In [3]:
# %load poi_id.py
# %load poi_id.py
#!/usr/bin/python

import math
import sys
import pickle
import numpy as np
from sklearn.grid_search import GridSearchCV
sys.path.append("../tools/")

from feature_format import featureFormat, targetFeatureSplit
from tester import dump_classifier_and_data

### Task 1: Select what features you'll use.
### features_list is a list of strings, each of which is a feature name.
### The first feature must be "poi".
features_list = ['poi','bonus', 'salary', 'percent_to_poi', 'percent_from_poi', 
                 'exercised_stock_options', 'total_payments', 'restricted_stock_deferred'] # You will need to use more features

### Load the dictionary containing the dataset
with open("final_project_dataset.pkl", "r") as data_file:
    data_dict = pickle.load(data_file)

print len(data_dict)

for k,v in data_dict.items():
    print len(v)
    break
### Task 2: Remove outliers
data_dict.pop('TOTAL')

### Task 3: Create new feature(s)
### Creating 2 new features: percent_to_poi and percent_from_poi
### These features calculate the percentage of emails to and from an employee
### that were sent or received from a person of interest.
### They were calculated by taking the number of emails to or from a poi and dividing 
### it by the total number emails sent or received
for k,v in data_dict.items(): 
    if v['from_poi_to_this_person'] != 'NaN' and v['from_this_person_to_poi'] != 'NaN': 
        v['percent_from_poi'] = float(v['from_poi_to_this_person']) / float(v['to_messages'])
        v['percent_to_poi'] = float(v['from_this_person_to_poi']) / float(v['from_messages']) 
    else: 
        v['percent_from_poi'] = 'NaN' 
        v['percent_to_poi'] = 'NaN'

### Created a new feature: percent_stock_exercised
### this feature is the percent of stock an employee exercised given their total stock
for k,v in data_dict.items():
    if v['exercised_stock_options'] != 'NaN' and v['total_stock_value'] != 'NaN':
        v['percent_stock_exercised'] = float(v['exercised_stock_options']) / float(v['total_stock_value'])
    else:
        v['percent_stock_exercised'] = 'NaN'
        
count = 0
for k,v in data_dict.items():
    if v['poi'] == True:
        count += 1
        
print count


### Store to my_dataset for easy export below.
my_dataset = data_dict

### Extract features and labels from dataset for local testing
data = featureFormat(my_dataset, features_list, sort_keys = True)
labels, features = targetFeatureSplit(data)

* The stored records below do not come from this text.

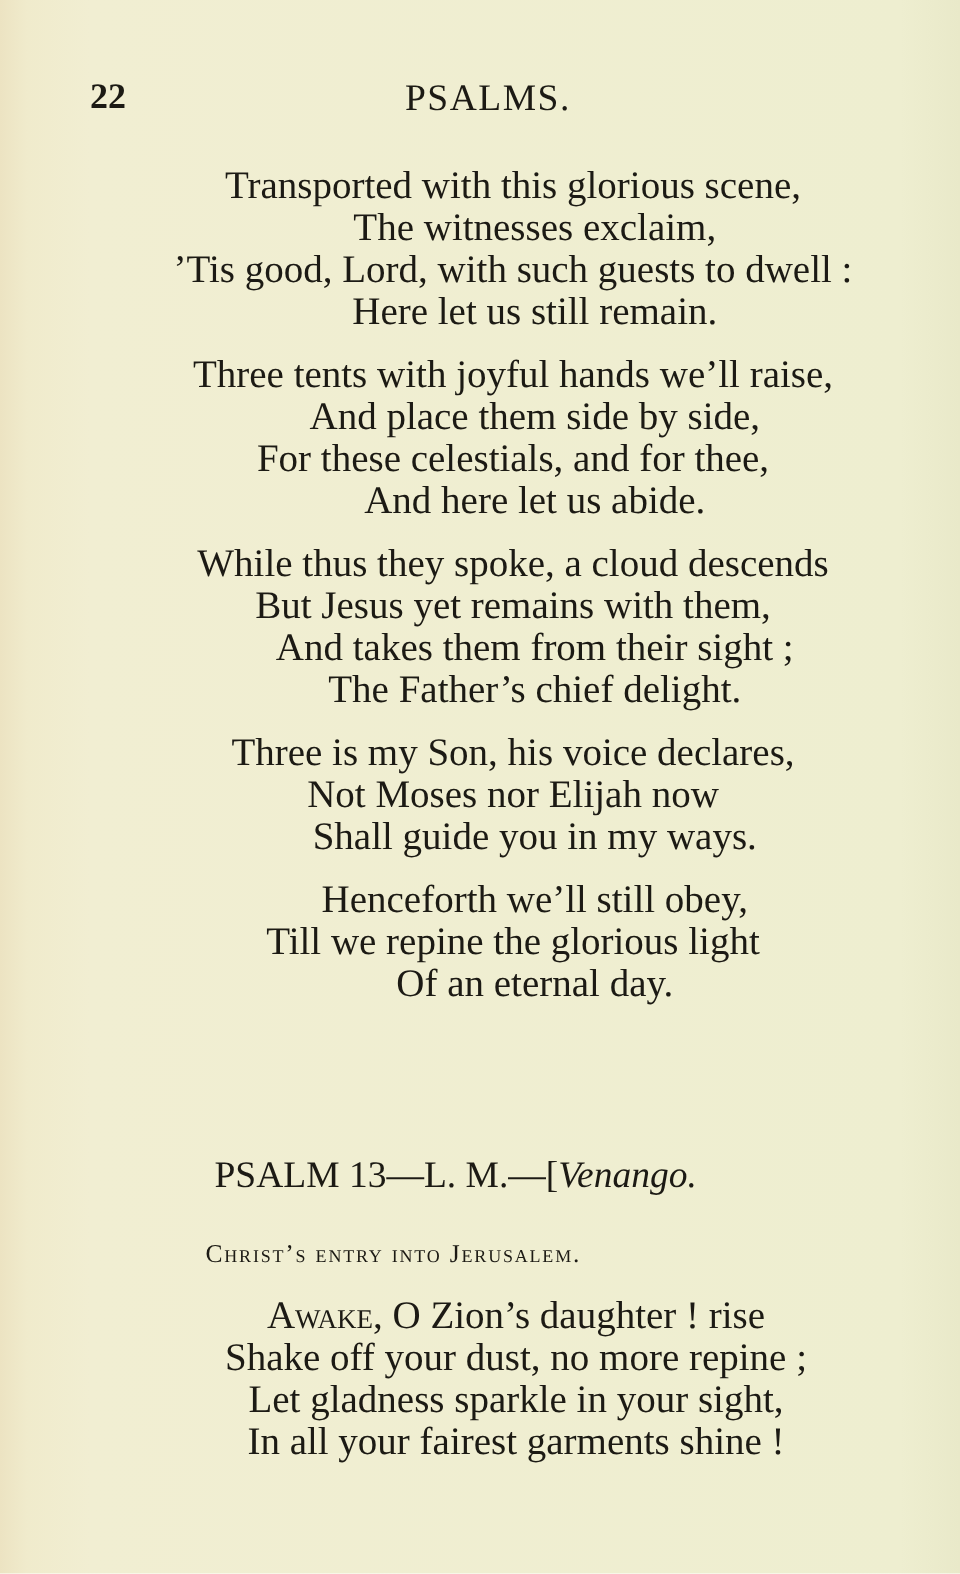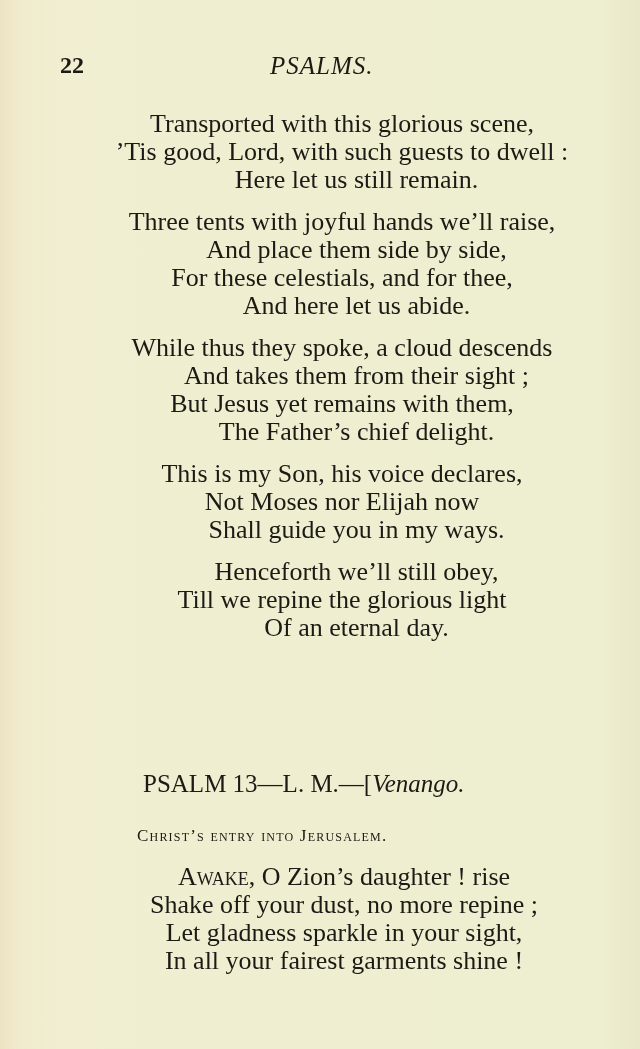--- a/index.html
+++ b/index.html
@@ -4,57 +4,58 @@
 <style>
   html, body { margin:0; padding:0; }
   body {
     width:640px; height:1049px; overflow:hidden;
     background: linear-gradient(90deg, #ece3c2 0px, #f0ebcc 18px, #f1eed2 60px, #eeeed0 600px, #e9e9c9 640px);
     font-family: "Liberation Serif", "DejaVu Serif", serif;
     color:#1c1a14;
     position:relative;
   }
   .page-number { position:absolute; left:60px; top:52px; font-size:24px; font-weight:bold; letter-spacing:0px; }
-  .running-head { position:absolute; left:270px; top:52px; font-size:25px; letter-spacing:1px;font-style:italic; }
+  .running-head { position:absolute; left:270px; top:52px; font-size:25px; letter-spacing:1px; }
   .content { position:absolute; left:62px; top:110px; width:560px; }
   .stanza { margin-bottom:14px; }
   .line { font-size:26px; line-height:28px; white-space:nowrap;text-align:center; }
   .line.indent { padding-left:29px; }
   .psalm-heading { position:absolute; left:143px; top:770px; font-size:25px; white-space:nowrap; }
   .psalm-heading .tune { font-style:italic; }
   .subheading { position:absolute; left:137px; top:826px; font-size:17px; letter-spacing:1.2px; font-variant:small-caps; white-space:nowrap; }
   .content2 { position:absolute; left:64px; top:863px; width:560px; }
   .sc { font-variant:small-caps;margin-top:44px; }
 </style>
 </head>
 <body>
 
 <div class="page-number">22</div>
 <div class="running-head">PSALMS.</div>
 
 <div class="content">
   <div class="stanza">
     <div class="line">Transported with this glorious scene,</div>
+    <div class="line indent">The witnesses exclaim,</div>
     <div class="line">’Tis good, Lord, with such guests to dwell :</div>
     <div class="line indent">Here let us still remain.</div>
   </div>
   <div class="stanza">
     <div class="line">Three tents with joyful hands we’ll raise,</div>
     <div class="line indent">And place them side by side,</div>
     <div class="line">For these celestials, and for thee,</div>
     <div class="line indent">And here let us abide.</div>
   </div>
   <div class="stanza">
     <div class="line">While thus they spoke, a cloud descends</div>
+    <div class="line">But Jesus yet remains with them,</div>
     <div class="line indent">And takes them from their sight ;</div>
-    <div class="line">But Jesus yet remains with them,</div>
     <div class="line indent">The Father’s chief delight.</div>
   </div>
   <div class="stanza">
-    <div class="line">This is my Son, his voice declares,</div>
+    <div class="line">Three is my Son, his voice declares,</div>
     <div class="line">Not Moses nor Elijah now</div>
     <div class="line indent">Shall guide you in my ways.</div>
   </div>
   <div class="stanza">
     <div class="line indent">Henceforth we’ll still obey,</div>
     <div class="line">Till we repine the glorious light</div>
     <div class="line indent">Of an eternal day.</div>
   </div>
 </div>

### Task 4: Try a varity of classifiers
### Please name your classifier clf for easy export below.
### Note that if you want to do PCA or other multi-stage operations,
### you'll need to use Pipelines. For more info:
### http://scikit-learn.org/stable/modules/pipeline.html

# Provided to give you a starting point. Try a variety of classifiers.
print "Fitting the classifier to the training set"
param_grid_kn = {
        'n_neighbors': [1, 2, 3, 4, 5, 6, 7, 8, 9, 10],
        'p': [1,2],
        'algorithm': ['auto', 'ball_tree', 'kd_tree', 'brute'],
        'leaf_size': [5, 10, 20, 30, 50, 100, 200]
        }

param_grid_dt = {
        'criterion': ['gini', 'entropy'],
        'max_depth': [1, 5, 10, 15, 20, 40, 100],
        'min_samples_split': [2, 3, 4, 5]
        }

# Naive Bayes
from sklearn.naive_bayes import GaussianNB
#clf = GaussianNB()

# Decision Trees
from sklearn.tree import DecisionTreeClassifier
#clf = GridSearchCV(DecisionTreeClassifier(), param_grid_dt)
#clf = DecisionTreeClassifier(criterion = "entropy", max_depth=10)
#clf = DecisionTreeClassifier(class_weight=None, criterion='entropy', max_depth=20,
            #max_features=None, max_leaf_nodes=None,
            #min_impurity_decrease=0.0, min_impurity_split=None,
            #min_samples_leaf=1, min_samples_split=5,
            #min_weight_fraction_leaf=0.0, presort=False, random_state=None,
            #splitter='best')

# K-Nearest Neighbors
from sklearn.neighbors import KNeighborsClassifier
#clf = GridSearchCV(KNeighborsClassifier(), param_grid_kn)
clf = KNeighborsClassifier(algorithm='auto', leaf_size=5, metric='minkowski',
           metric_params=None, n_jobs=1, n_neighbors=3, p=1,
           weights='uniform')

# Random Forest
from sklearn.ensemble import RandomForestClassifier
#clf = RandomForestClassifier(criterion="entropy", max_depth=5, n_estimators=5)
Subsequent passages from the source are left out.